Müdürün Mesajı

Ağrı, hem dünyada hem de ülkemizde oldukça yaygın ve giderek artan bir sağlık problemidir. Ağrı kavramı International Association for the Study of Pain (IASP - Uluslararası Ağrı Araştırmaları Teşkilatı) tarafından “doku hasarı veya potansiyel doku hasarı ile birlikte olan ya da böyle bir hasar süresince tanımlanan duyusal ve emosyonel deneyim” olarak tanımlanmıştır. Ağrının sebebinin araştırılması, gerektiğinde farklı uzmanlık dalları ile ortak çalışma yürütülerek tanının konulması ve etkin tedavinin yapılması ancak bu konuda özel eğitim almış olan kişilerin çalıştığı merkezlerde mümkün olmaktadır.

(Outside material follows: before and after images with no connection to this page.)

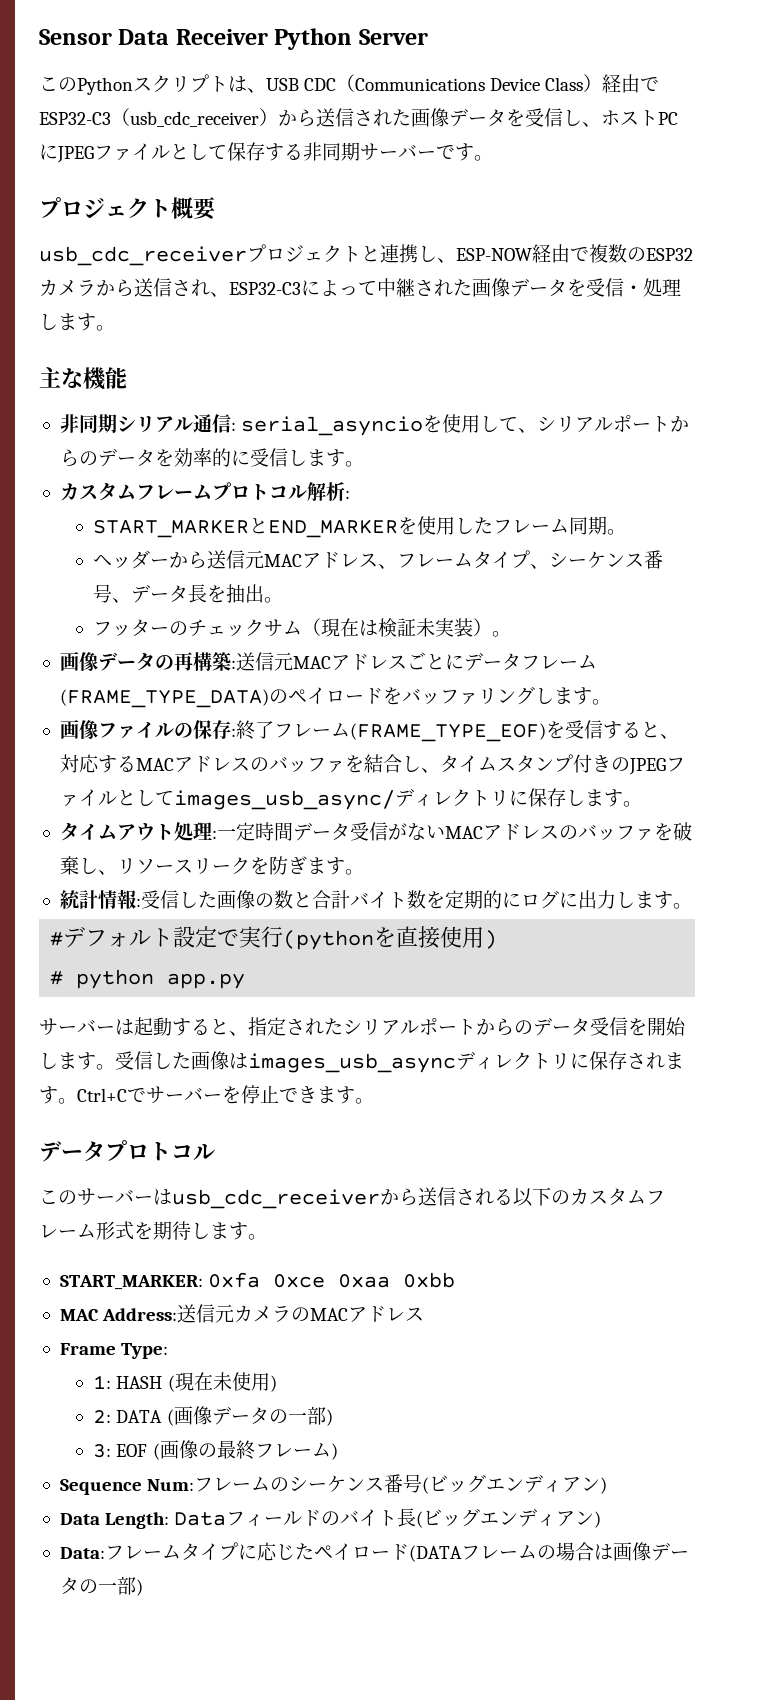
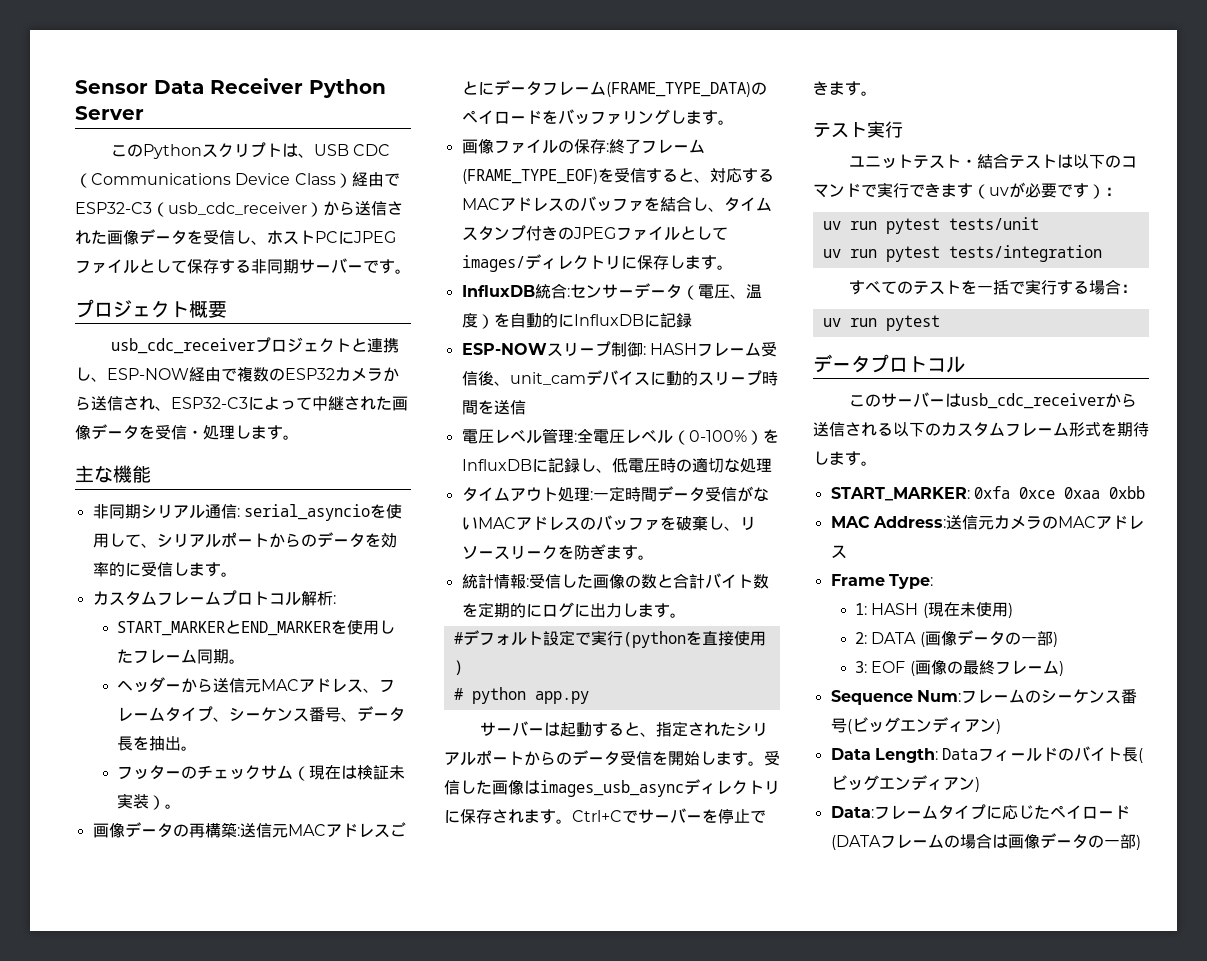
- 画像ファイルの保存:終了フレーム(FRAME_TYPE_EOF)を受信すると、対応するMACアドレスのバッファを結合し、タイムスタンプ付きのJPEGファイルとしてimages_usb_async/ディレクトリに保存します。
+ 画像ファイルの保存:終了フレーム(FRAME_TYPE_EOF)を受信すると、対応するMACアドレスのバッファを結合し、タイムスタンプ付きのJPEGファイルとしてimages/ディレクトリに保存します。
+ InfluxDB統合:センサーデータ（電圧、温度）を自動的にInfluxDBに記録
+ ESP-NOWスリープ制御: HASHフレーム受信後、unit_camデバイスに動的スリープ時間を送信
+ 電圧レベル管理:全電圧レベル（0-100%）をInfluxDBに記録し、低電圧時の適切な処理
+ テスト実行
+ ユニットテスト・結合テストは以下のコマンドで実行できます（uvが必要です）：
+ uv run pytest tests/unit
+ uv run pytest tests/integration
+ すべてのテストを一括で実行する場合：
+ uv run pytest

Ağrı akut ve kronik olarak 2 grupta incelenmektedir. Akut ağrı çeşitli hastalıkların habercisi olarak karşımıza çıkar. Akut ağrı bir hastalık belirtisidir. Çoğu kez vücutta var olan bir doku hasarının habercisidir. Akut ağrı vücudun alarm sisteminin önemli bir parçasıdır. Varlığı ile vücutta bir bozukluk olduğuna işaret eder ve hastanın hekime başvurmasını sağlar. Kronik ağrılar 6 aydan (bazı durumlarda 3 aydan) uzun süren ve artık bir alarm sistemi olmaktan öteye geçen ağrılardır. Kronik ağrı bir hastalık habercisi değil, başlı başına tedavi edilmesi gereken ciddi bir sağlık sorunudur. Kronik ağrı çeken kişi üretkenliğini, aktifliğini kaybeder. Bu durum çoğu kez hastanın içe kapanmasına ve depresyona girmesine yol açar. Depresyon kişiyi daha duyarlı hale getirir, ağrı eşiğini düşürür ve ağrıların daha da şiddetlenmesine neden olur. Kronik ağrı, sadece ağrıyı çeken hastayı değil, aynı zamanda hastanın yakın çevresini de etkileyen ciddi bir sağlık sorundur. Bu nedenle Ağrı multidisipliner, yani bir ekip tarafından değerlendirilmesi gereken bir olgudur. Kronik ağrıyla uğraşan başlıca tıp dalları; Algoloji, Anesteziyoloji, Nöroloji, Fizik Tedavi ve Rehabilitasyon, Beyin Cerrahisi, Ortopedi ve Travmatoloji, Psikiyatri ve Klinik Psikoloji gibi dallardır.